Practical Functional Distributed Programming, using Python on App Engine

Modern cloud based systems are a true wonder of the world.

Only a very short time ago, if you wanted to build computer systems at scale, you had to own servers and networks and maybe buildings, and employ armies of clever people to plan and coordinate and operate all that infrastructure.

Now, if you’ve got your credit card handy, you can sign up for a cloud service and in a couple of minutes be looking at a console like this:

That’s a graph with time along the X-Axis, and number of “instances” (roughly, virtual computers) along the Y-Axis.

What you’re looking at is an unshackling from computational limits, the dream of potentially unbounded scaling. That’s what this publication, The Infinite Machine, is all about, focusing on what I consider to be the world’s best and most underrated distributed computing platform, Google App Engine.

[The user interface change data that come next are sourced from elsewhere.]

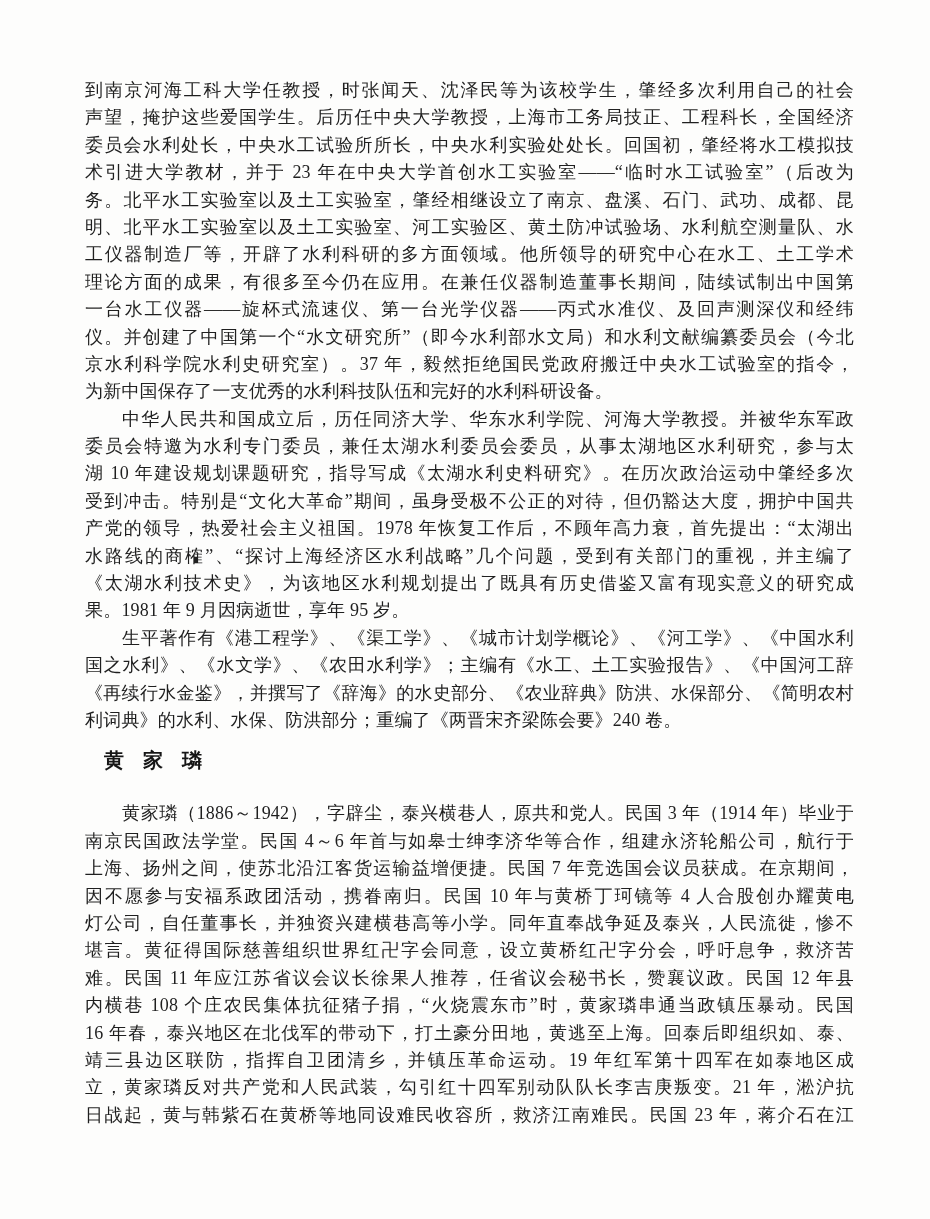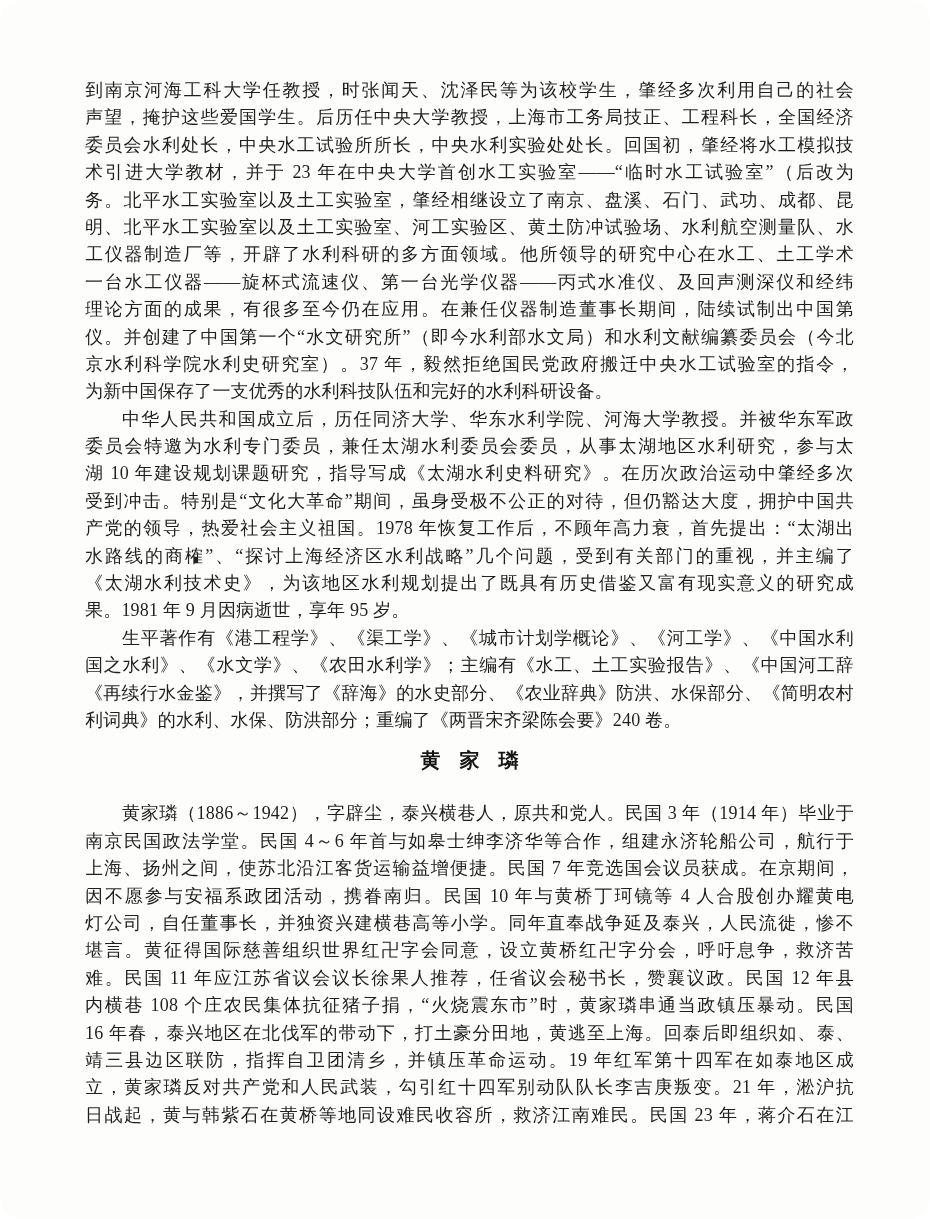--- a/index.html
+++ b/index.html
@@ -1,15 +1,15 @@
 <!DOCTYPE html>
 <html><head>
 <meta charset="utf-8">
 <style>
-  * { box-sizing: border-box; margin: 0; padding: 0; border-radius: 21px; }
+  * { box-sizing: border-box; margin: 0; padding: 0; }
   html, body {
     width: 930px;
     background: #ffffff;
     font-family: "Liberation Serif", "DejaVu Serif", serif;
   }
   .page {
     position: relative;
     width: 930px;
     height: 1219px;
     background: #fdfdfc;
@@ -37,42 +37,42 @@
     text-align-last: left;
   }
   .line.indent {
     padding-left: 37px;
   }
   .heading {
     margin: 12px 0 26px 0;
     line-height: 28px;
     font-size: 20px;
     font-weight: bold;
-    text-align: center;
+    text-align: left;
     letter-spacing: 0.95em;
     text-indent: 0.95em;
     color: #161616;
   }
 </style>
 </head>
 <body>
 
 <div class="page">
   <div class="textblock">
 
     <div class="para">
       <div class="line">到南京河海工科大学任教授，时张闻天、沈泽民等为该校学生，肇经多次利用自己的社会</div>
       <div class="line">声望，掩护这些爱国学生。后历任中央大学教授，上海市工务局技正、工程科长，全国经济</div>
       <div class="line">委员会水利处长，中央水工试验所所长，中央水利实验处处长。回国初，肇经将水工模拟技</div>
       <div class="line">术引进大学教材，并于 23 年在中央大学首创水工实验室——“临时水工试验室”（后改为</div>
       <div class="line">务。北平水工实验室以及土工实验室，肇经相继设立了南京、盘溪、石门、武功、成都、昆</div>
       <div class="line">明、北平水工实验室以及土工实验室、河工实验区、黄土防冲试验场、水利航空测量队、水</div>
       <div class="line">工仪器制造厂等，开辟了水利科研的多方面领域。他所领导的研究中心在水工、土工学术</div>
+      <div class="line">理论方面的成果，有很多至今仍在应用。在兼任仪器制造董事长期间，陆续试制出中国第</div>
       <div class="line">一台水工仪器——旋杯式流速仪、第一台光学仪器——丙式水准仪、及回声测深仪和经纬</div>
-      <div class="line">理论方面的成果，有很多至今仍在应用。在兼任仪器制造董事长期间，陆续试制出中国第</div>
       <div class="line">仪。并创建了中国第一个“水文研究所”（即今水利部水文局）和水利文献编纂委员会（今北</div>
       <div class="line">京水利科学院水利史研究室）。37 年，毅然拒绝国民党政府搬迁中央水工试验室的指令，</div>
       <div class="line end">为新中国保存了一支优秀的水利科技队伍和完好的水利科研设备。</div>
     </div>
 
     <div class="para">
       <div class="line indent">中华人民共和国成立后，历任同济大学、华东水利学院、河海大学教授。并被华东军政</div>
       <div class="line">委员会特邀为水利专门委员，兼任太湖水利委员会委员，从事太湖地区水利研究，参与太</div>
       <div class="line">湖 10 年建设规划课题研究，指导写成《太湖水利史料研究》。在历次政治运动中肇经多次</div>
       <div class="line">受到冲击。特别是“文化大革命”期间，虽身受极不公正的对待，但仍豁达大度，拥护中国共</div>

An Infinite Machine is amazing. However, it leaves us with a big, still poorly answered question, which is how on earth are we to program this thing?

Most of modern pop culture computing focuses around front-end development, the world’s bike shed. People agonise endlessly about how they might start some asynchronous task in a single threaded environment and then later respond to the result of that, retaining context and tractability as the size of their software grows. And that’s not an entirely trivial problem. Mostly, but not entirely.

What I notice is that almost all the good answers to this problem are some variant of functional programming.

What would be really brilliant would be if we could abstract away the difficult details of a horizontally scaling distributed computing platform far enough that it would be amenable to similar techniques.

That is, can we do Functional Distributed Programming on the Infinite Machine?

What is Functional Programming?

Functional programming in a nutshell is the ability to program with First Class Functions. First-class functions boil down to the following:

I’ll address each of these factors shortly. But first let’s reduce the possible solution space.

Why Python?

I’ve already decided on App Engine as the platform. I’ve further restricted this to the App Engine Standard Environment, simply because one of the practical goals I have in building distributed systems is to get other people to do almost all of the work. In the case of the App Engine Standard Environment, we get language environments managed by Google, App Engine libraries managed by Google, security managed by Google, etc. Everything we could gain from going with the Flexible environment (like arbitrary choice of language) brings larger drawbacks than I really want to incur (eg: worse instance startup times, possible security issues, worse integration with the App Engine environment).

So sticking with the standard environment, we need to choose from the supported languages, which are:

  • Java
  • Python
  • PHP
  • Go

Of these languages, we need something which supports real functional programming. That rules out Go as far as I can tell (I don’t know much about it, maybe I’m wrong?).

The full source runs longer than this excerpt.